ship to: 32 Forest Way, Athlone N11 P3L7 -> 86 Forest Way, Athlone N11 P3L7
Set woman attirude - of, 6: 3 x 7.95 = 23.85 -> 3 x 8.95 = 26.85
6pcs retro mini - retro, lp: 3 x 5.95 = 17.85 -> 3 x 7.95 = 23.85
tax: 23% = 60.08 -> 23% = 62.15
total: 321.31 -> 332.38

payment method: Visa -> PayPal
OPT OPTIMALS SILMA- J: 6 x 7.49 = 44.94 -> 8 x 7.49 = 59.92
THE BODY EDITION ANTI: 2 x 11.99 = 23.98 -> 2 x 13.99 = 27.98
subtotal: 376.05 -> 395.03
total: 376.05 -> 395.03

□ □ □ □ □ □ □

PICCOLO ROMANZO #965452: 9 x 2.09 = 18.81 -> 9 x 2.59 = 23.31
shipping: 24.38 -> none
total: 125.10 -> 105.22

□ □ □ □ □ □ □

» About this task:
Only one stretch of the records above is wanted: the lines between the one holding "Set woman attirude" and the one holding "OPT OPTIMALS SILMA- J: 6", inclusive, reproduced exactly.

» Answer to this task:
Set woman attirude - of, 6: 3 x 7.95 = 23.85 -> 3 x 8.95 = 26.85
6pcs retro mini - retro, lp: 3 x 5.95 = 17.85 -> 3 x 7.95 = 23.85
tax: 23% = 60.08 -> 23% = 62.15
total: 321.31 -> 332.38

payment method: Visa -> PayPal
OPT OPTIMALS SILMA- J: 6 x 7.49 = 44.94 -> 8 x 7.49 = 59.92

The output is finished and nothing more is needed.